Just prior to the WDC Annual Meeting in St. Petersburg, Zimbabwe had released from custody Farai Maguwu, a local human rights activist who it earlier had been accused of providing false information prejudicial to the state in connection with the Marange diamond fields. During the meeting, Izhakoff publicly called on the Zimbabwe attorney general to drop the still-pending charges against Mr. Maguwu, and this eventually happened in October. In book he later contributed to about the period, Maguwu credited Izhakoff for helping obtain his release from custody and convincing the Zimbabwe authorities to drop the charges against him.

When he stepped down as WDC President in 2013, he was elected Honorary Life President of the organization.

==Panama==
In 2014, Izhakoff was invited to assist in the development of a major project in the Republic of Panama, the goal of which was to establish the first dedicated diamond, colored gemstone and jewelry trading center in Latin America. Called the World Jewelry Hub, it also is the headquarters of Latin America's first recognized diamond bourse, the World Jewelry & Diamond Hub, Panama.

==Recognition and awards==
Izhakoff holds the titles of Honorary Chairman of the Diamond Industry Steering Committee, New York, USA; Honorary President of the Diamond Dealers Club, New York, USA; and Honorary Chairman of the Bangkok Diamonds and Precious Stones Exchange, Bangkok, Thailand.

At the CIBJO Congress in Vancouver, Canada, in 2006, Izhakoff was named an Honorary Life President of CIBJO, The World Jewellery Confederation.

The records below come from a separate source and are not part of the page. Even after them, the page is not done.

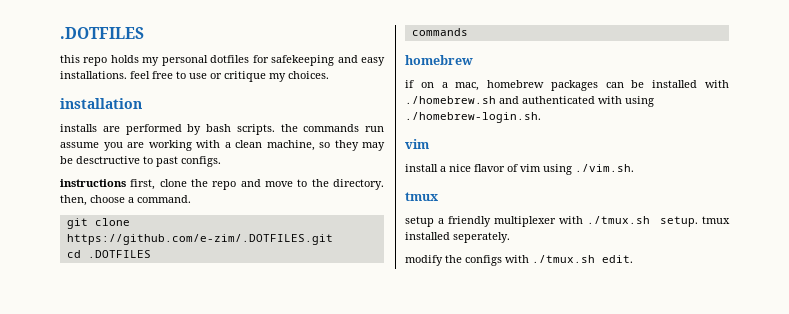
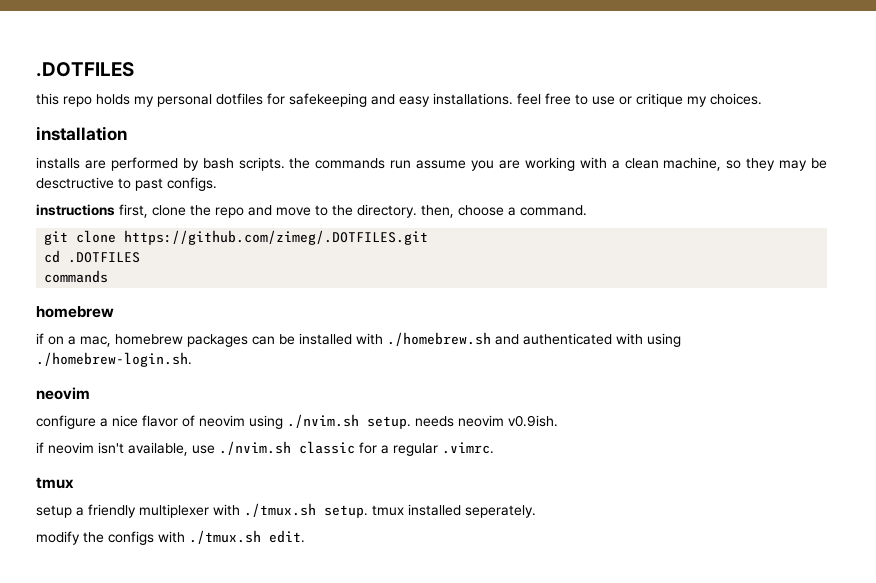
- git clone https://github.com/e-zim/.DOTFILES.git
+ git clone https://github.com/zimeg/.DOTFILES.git
  if on a mac, homebrew packages can be installed with ./homebrew.sh and authenticated with using ./homebrew-login.sh.
- vim
- install a nice flavor of vim using ./vim.sh.
+ neovim
+ configure a nice flavor of neovim using ./nvim.sh setup. needs neovim v0.9ish.
+ if neovim isn't available, use ./nvim.sh classic for a regular .vimrc.

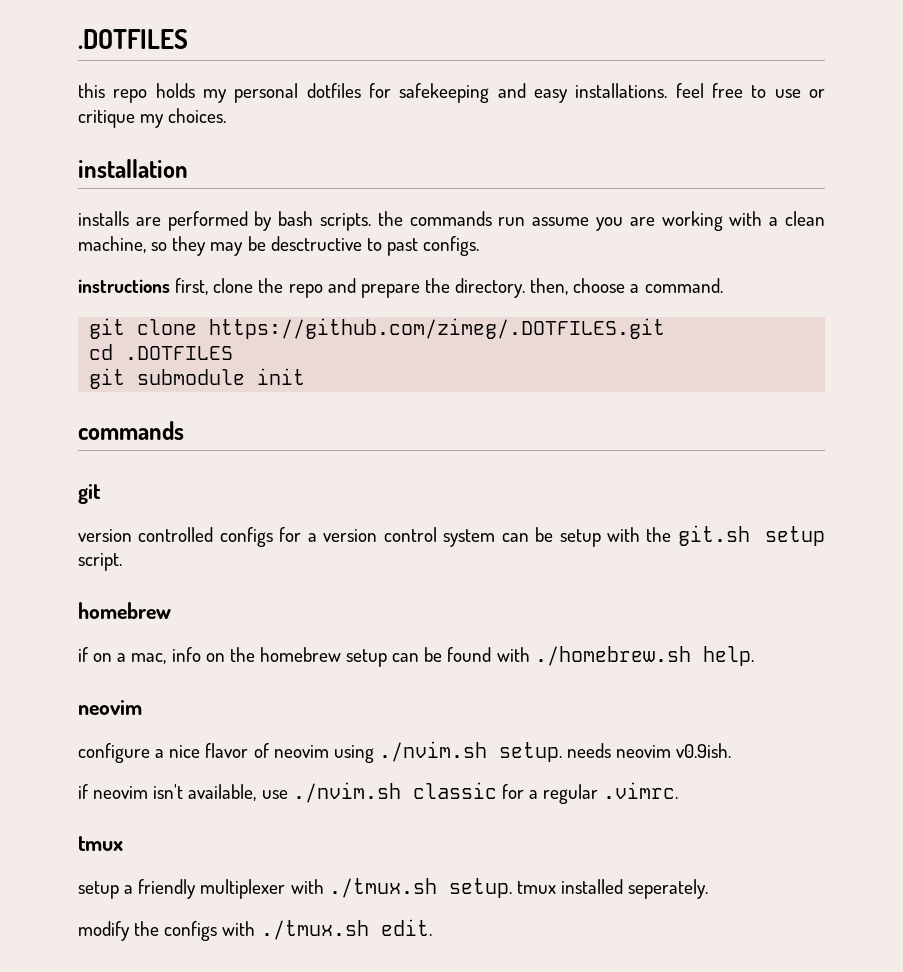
- instructions first, clone the repo and move to the directory. then, choose a command.
+ instructions first, clone the repo and prepare the directory. then, choose a command.
  cd .DOTFILES
+ git submodule init
  commands
+ git
+ version controlled configs for a version control system can be setup with the git.sh setup script.
- if on a mac, homebrew packages can be installed with ./homebrew.sh and authenticated with using ./homebrew-login.sh.
+ if on a mac, info on the homebrew setup can be found with ./homebrew.sh help.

He has received the Officer of the Order of Leopold from the King of Belgium, the Rapaport Award for Corporate Social Responsibility, the Israel Diamond Industry Dignitary Award, the New York Diamond Industry Lifetime Achievement Award, Diamantaire of the Year from the World Federation of Diamond Bourses (WFDB), the Medal of Honor from the Israel Diamond Institute, a special award from the Israel Diamond Exchange, the Andrea Palladio International Jewellery Award for Corporate and Social Responsibility, and special honors from the president of the Republic of Sakha, the government of Thailand, the government of South Africa and the Dubai Multi Commodities Center.